Image by michallon via Flickr
Gulf News' remarkable cover story today is that French rail company Alstom is coming under pressure from a range of advocacy groups lobbying Saudi authorities to withdraw from their award of the Makkah to Madinah railway project to the company. Those groups, including the PLO and the PA, are angered that Alstom is building a light rail network in occupied Jerusalem.The page one lead story for some reason completely fails to mention that Alstom holds the contract for Dubai's Al Sufouh tramline. The contract, awarded by the RTA to the ABS consortium, is worth over $500 million, with Alstom claiming some $280 million of that value in the partnership with felow consortium members Besix and Serco (who, respectively, put the BS into ABS). In fact, it's one of a number of significant contracts that Alstom has won in Dubai and the Middle East region as a whole - Alstom is a major player in power generation, too.
The Dubai contract for the Citadis railway system is actually significant as it will trial a new air-conditioning system on platforms for the first time. Citadis has been installed in over 28 cities around the world, according to the company.
Gulf News merely mentions that the company is 'eyeing' business in Qatar, Abu Dhabi and Dubai. And yet the Alstom contract award, made in April 2008, is the first result you get by googling 'Alstom transport Dubai'.

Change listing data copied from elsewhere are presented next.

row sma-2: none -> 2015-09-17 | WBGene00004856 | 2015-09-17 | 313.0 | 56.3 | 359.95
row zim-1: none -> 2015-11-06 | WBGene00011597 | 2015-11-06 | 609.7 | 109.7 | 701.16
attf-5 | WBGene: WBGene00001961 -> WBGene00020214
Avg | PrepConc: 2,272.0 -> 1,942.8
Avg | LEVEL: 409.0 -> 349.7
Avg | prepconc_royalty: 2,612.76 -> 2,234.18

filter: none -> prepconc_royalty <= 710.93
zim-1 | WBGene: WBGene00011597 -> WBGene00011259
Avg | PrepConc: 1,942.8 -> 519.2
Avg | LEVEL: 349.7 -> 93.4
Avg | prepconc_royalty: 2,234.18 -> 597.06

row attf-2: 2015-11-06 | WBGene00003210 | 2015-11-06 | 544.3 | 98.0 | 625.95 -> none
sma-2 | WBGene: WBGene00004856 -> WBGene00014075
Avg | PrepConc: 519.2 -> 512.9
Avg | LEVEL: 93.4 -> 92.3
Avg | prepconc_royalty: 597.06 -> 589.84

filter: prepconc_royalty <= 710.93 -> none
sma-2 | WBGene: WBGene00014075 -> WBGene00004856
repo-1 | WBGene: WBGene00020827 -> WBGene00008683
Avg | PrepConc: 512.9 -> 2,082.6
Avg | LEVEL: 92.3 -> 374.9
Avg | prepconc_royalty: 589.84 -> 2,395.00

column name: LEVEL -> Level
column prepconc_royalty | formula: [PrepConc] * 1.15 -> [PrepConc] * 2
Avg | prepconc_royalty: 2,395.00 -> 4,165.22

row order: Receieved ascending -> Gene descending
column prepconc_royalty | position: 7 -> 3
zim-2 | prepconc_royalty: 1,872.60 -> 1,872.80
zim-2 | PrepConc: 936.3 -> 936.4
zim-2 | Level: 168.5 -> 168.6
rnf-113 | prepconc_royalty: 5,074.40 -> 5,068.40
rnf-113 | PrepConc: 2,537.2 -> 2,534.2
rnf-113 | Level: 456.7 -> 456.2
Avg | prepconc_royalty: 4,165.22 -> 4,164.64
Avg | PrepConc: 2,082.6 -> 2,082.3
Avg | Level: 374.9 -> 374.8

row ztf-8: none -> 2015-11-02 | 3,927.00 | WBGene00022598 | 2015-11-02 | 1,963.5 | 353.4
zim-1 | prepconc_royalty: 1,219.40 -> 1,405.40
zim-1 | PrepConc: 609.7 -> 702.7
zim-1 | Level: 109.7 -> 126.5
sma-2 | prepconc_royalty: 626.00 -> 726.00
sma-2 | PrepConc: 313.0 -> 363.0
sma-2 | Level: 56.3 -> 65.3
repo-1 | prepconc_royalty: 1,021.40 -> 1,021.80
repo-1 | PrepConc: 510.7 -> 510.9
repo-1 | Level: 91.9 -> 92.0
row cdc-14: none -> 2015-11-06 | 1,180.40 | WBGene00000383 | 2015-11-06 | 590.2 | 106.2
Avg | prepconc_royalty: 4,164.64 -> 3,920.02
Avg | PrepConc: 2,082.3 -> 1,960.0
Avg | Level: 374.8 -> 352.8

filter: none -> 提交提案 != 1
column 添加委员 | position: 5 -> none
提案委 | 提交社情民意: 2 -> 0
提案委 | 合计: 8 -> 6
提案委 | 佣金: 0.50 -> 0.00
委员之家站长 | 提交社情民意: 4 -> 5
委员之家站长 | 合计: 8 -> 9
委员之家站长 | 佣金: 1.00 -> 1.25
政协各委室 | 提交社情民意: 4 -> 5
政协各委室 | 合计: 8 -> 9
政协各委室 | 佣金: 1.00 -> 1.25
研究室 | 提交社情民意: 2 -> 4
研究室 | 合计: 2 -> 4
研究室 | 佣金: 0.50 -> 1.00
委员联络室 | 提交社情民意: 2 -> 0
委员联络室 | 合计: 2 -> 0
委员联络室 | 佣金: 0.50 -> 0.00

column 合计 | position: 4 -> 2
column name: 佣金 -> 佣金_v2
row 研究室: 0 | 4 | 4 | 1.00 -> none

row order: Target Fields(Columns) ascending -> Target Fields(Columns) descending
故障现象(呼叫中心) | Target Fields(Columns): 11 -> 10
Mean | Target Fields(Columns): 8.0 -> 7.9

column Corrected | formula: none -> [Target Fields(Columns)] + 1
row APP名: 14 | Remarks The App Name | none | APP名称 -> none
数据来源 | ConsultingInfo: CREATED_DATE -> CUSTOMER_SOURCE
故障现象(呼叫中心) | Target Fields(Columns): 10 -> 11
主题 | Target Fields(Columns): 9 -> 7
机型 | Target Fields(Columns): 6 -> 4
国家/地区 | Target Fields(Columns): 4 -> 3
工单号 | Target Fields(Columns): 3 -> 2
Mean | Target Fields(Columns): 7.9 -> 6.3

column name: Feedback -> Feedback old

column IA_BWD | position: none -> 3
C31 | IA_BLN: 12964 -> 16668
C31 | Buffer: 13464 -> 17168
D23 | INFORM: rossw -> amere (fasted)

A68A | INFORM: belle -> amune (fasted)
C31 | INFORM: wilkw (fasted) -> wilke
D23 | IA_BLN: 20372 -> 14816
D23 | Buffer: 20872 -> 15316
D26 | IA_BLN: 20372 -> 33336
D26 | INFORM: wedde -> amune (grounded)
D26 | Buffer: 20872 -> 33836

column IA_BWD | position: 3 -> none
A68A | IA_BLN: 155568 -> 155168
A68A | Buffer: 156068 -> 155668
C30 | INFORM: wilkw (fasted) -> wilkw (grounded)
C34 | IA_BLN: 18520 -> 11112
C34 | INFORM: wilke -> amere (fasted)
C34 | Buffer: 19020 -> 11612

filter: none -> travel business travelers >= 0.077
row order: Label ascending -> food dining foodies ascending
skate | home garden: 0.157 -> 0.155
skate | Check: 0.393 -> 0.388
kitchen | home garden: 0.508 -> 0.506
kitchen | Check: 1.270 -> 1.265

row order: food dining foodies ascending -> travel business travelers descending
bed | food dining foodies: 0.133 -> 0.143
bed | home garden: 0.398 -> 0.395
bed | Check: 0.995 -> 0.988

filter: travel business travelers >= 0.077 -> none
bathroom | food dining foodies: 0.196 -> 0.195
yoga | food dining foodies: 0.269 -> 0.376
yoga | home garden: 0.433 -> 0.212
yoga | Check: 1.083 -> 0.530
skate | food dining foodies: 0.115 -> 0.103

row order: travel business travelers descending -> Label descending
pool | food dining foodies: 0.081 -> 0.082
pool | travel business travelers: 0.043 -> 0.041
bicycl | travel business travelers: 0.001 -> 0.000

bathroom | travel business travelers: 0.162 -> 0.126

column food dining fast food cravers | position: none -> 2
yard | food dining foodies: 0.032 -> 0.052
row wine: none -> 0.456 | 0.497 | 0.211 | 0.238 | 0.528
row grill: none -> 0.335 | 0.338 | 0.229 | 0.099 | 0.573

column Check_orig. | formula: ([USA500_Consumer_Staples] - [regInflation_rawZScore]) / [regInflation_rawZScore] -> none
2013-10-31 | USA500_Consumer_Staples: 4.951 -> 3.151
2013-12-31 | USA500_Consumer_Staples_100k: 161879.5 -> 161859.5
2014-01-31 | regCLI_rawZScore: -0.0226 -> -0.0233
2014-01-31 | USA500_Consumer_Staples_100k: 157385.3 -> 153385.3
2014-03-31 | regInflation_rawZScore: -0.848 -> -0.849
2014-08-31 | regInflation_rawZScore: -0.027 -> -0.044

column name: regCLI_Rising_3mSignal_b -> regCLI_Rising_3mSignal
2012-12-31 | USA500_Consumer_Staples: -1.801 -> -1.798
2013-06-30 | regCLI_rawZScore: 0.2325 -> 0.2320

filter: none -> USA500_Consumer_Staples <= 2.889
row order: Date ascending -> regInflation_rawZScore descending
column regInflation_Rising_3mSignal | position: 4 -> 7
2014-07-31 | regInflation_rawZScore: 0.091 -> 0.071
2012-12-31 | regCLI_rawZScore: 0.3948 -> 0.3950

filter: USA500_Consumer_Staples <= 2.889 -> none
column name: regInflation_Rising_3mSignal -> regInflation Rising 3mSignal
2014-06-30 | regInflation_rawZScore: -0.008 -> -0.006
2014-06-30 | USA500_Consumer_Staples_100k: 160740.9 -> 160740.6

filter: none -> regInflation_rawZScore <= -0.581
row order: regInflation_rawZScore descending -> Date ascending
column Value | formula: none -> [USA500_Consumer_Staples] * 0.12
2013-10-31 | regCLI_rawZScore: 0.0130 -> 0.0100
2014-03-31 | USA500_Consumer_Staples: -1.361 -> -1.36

How strange, is it not, that Gulf News' journalists missed that fact when researching such an important story?
(By the way, Alstom itself makes no secret of its work in Israel - in presentations such as this one, the company cites its work in Jerusalem as a case study. Like many other corporate companies around the world, Alstom works globally including projects in the Arab World and Israel. We do all know that hundreds, if not thousands, of corporates do this, don't we?)